Prompt |
Filter this listing down to the lines that contain the word "Gear", and copy them.
Start of Data for review
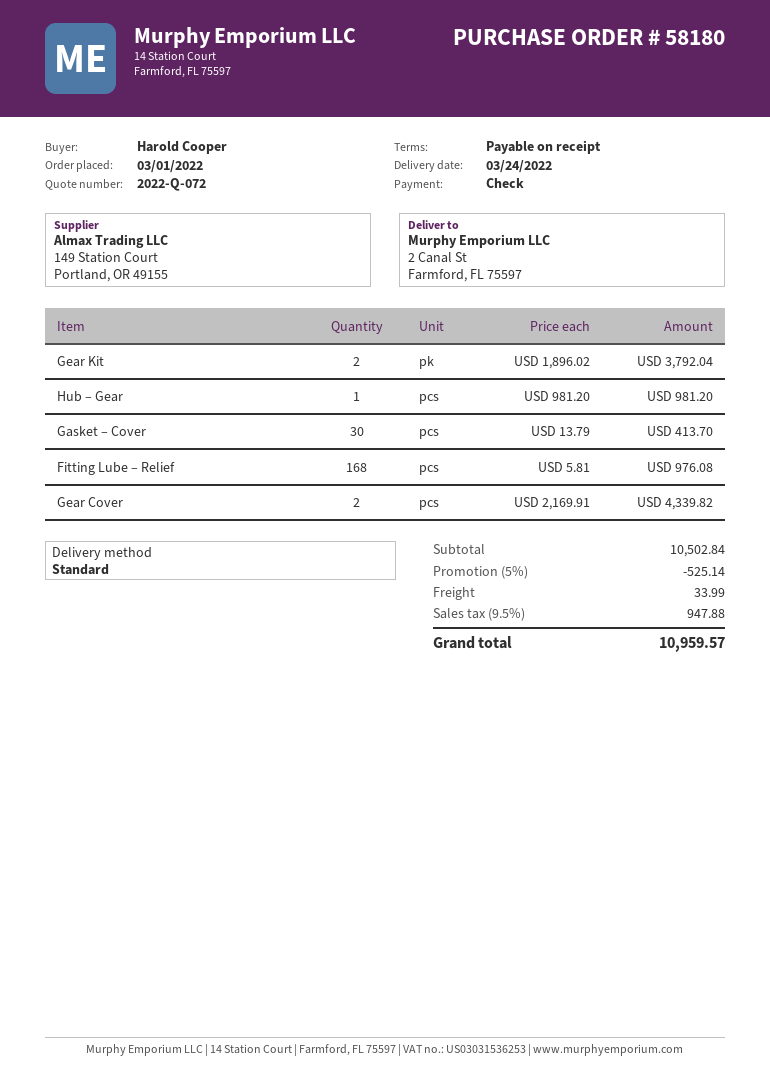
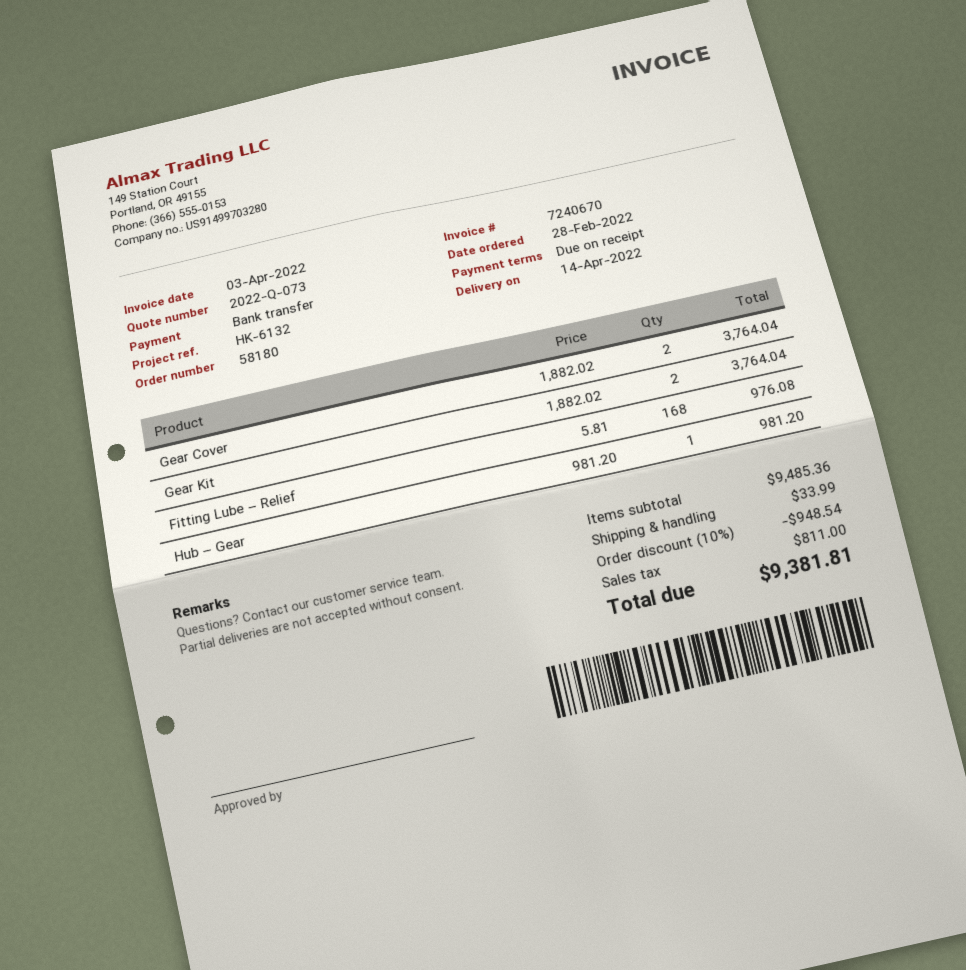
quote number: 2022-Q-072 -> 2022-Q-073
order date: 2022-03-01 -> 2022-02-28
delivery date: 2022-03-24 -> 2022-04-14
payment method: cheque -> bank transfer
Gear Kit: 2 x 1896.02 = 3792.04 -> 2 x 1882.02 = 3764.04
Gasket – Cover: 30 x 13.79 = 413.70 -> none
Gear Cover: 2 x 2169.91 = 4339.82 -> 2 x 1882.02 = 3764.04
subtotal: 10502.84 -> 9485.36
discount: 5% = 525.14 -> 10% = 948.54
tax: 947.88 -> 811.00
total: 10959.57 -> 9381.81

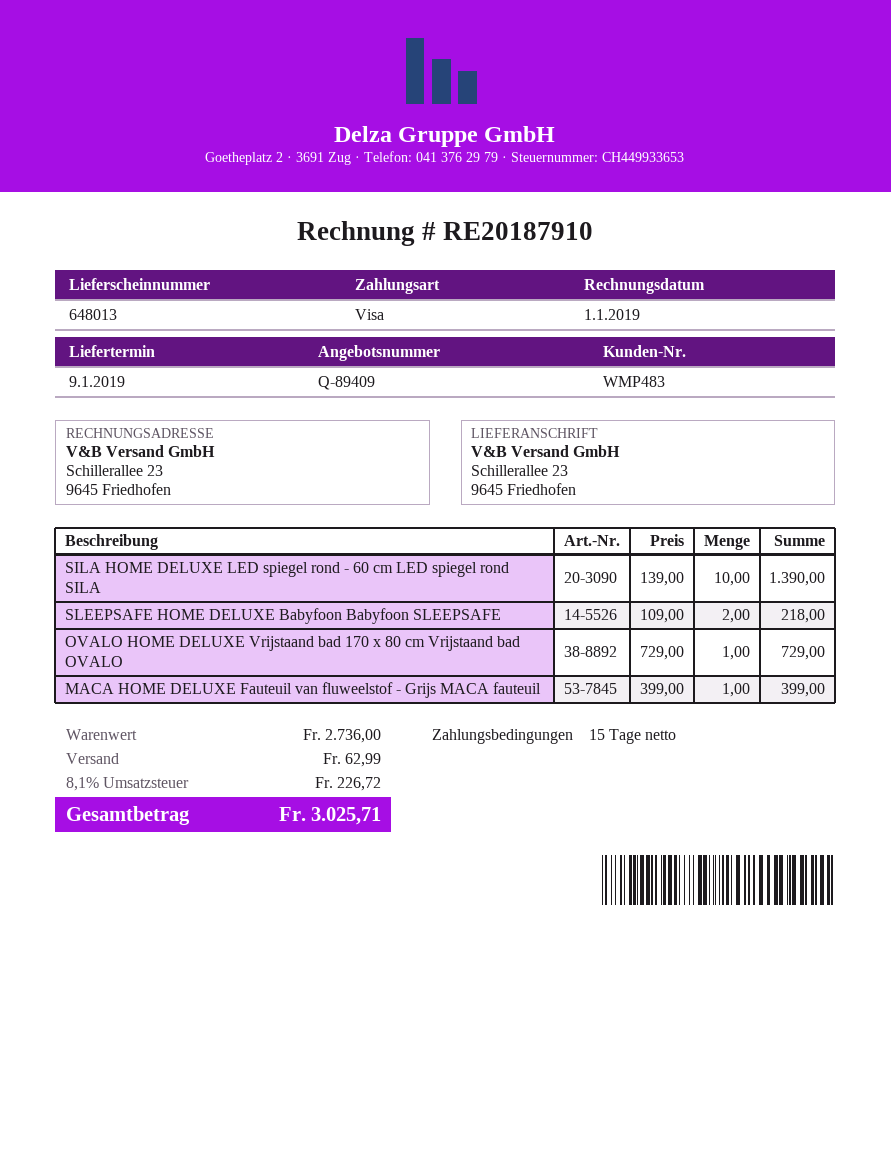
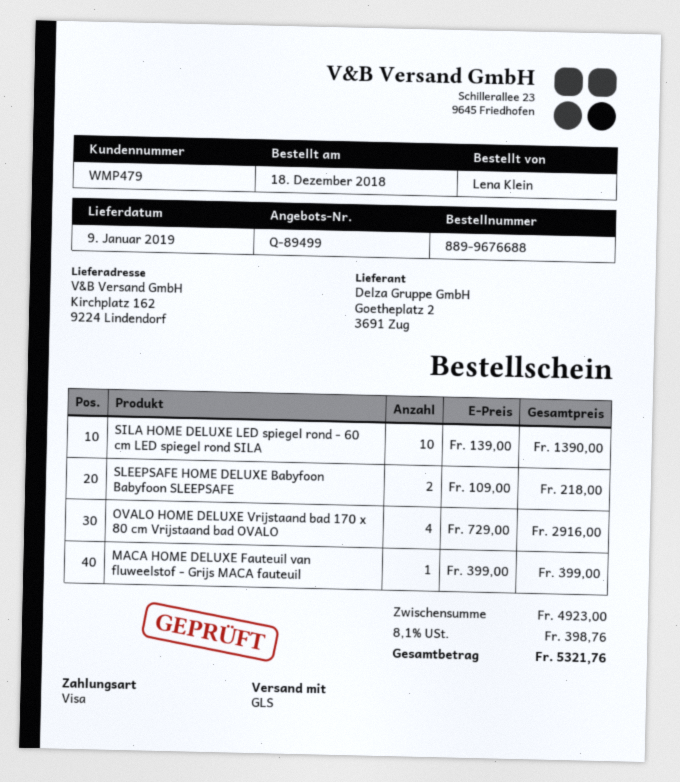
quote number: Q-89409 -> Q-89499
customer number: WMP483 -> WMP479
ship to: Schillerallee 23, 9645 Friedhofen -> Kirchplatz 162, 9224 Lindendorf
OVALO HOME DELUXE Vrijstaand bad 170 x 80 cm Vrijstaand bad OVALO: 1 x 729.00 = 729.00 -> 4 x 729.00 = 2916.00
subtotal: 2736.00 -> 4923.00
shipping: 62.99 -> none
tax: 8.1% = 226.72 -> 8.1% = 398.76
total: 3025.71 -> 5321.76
End of Data for review
Start of Data for review
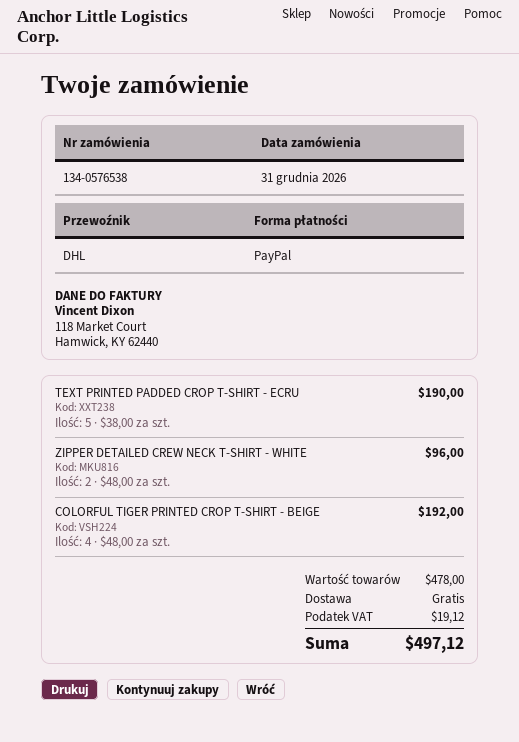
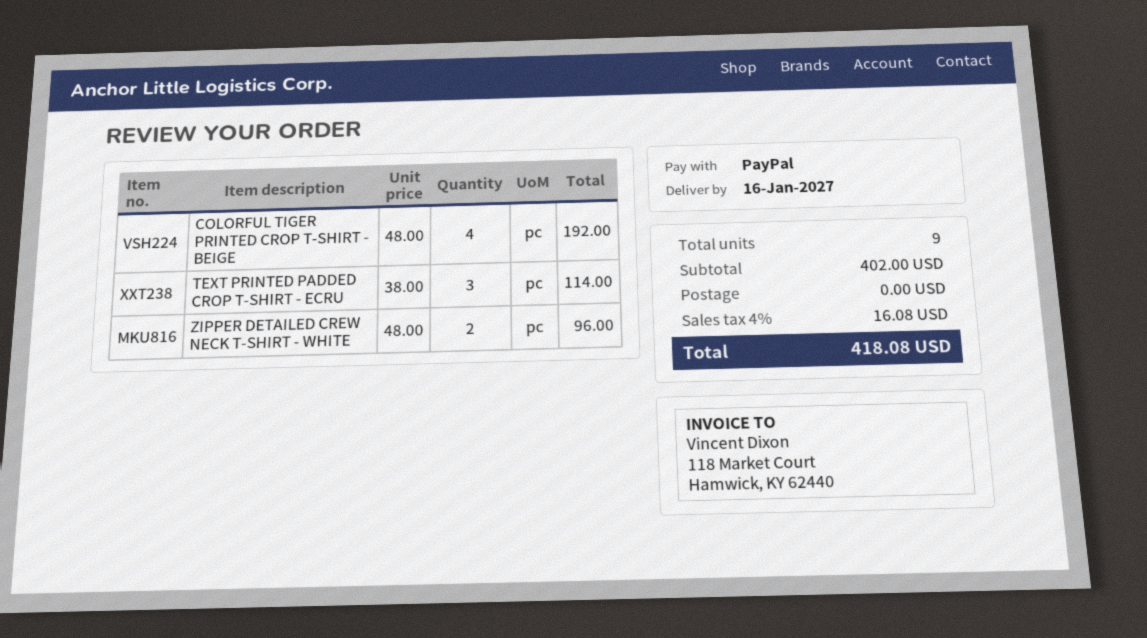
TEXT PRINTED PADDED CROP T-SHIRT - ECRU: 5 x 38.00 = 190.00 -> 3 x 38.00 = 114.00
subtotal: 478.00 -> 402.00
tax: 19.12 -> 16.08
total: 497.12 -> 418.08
End of Data for review
Output for this task |
Gear Kit: 2 x 1896.02 = 3792.04 -> 2 x 1882.02 = 3764.04
Gear Cover: 2 x 2169.91 = 4339.82 -> 2 x 1882.02 = 3764.04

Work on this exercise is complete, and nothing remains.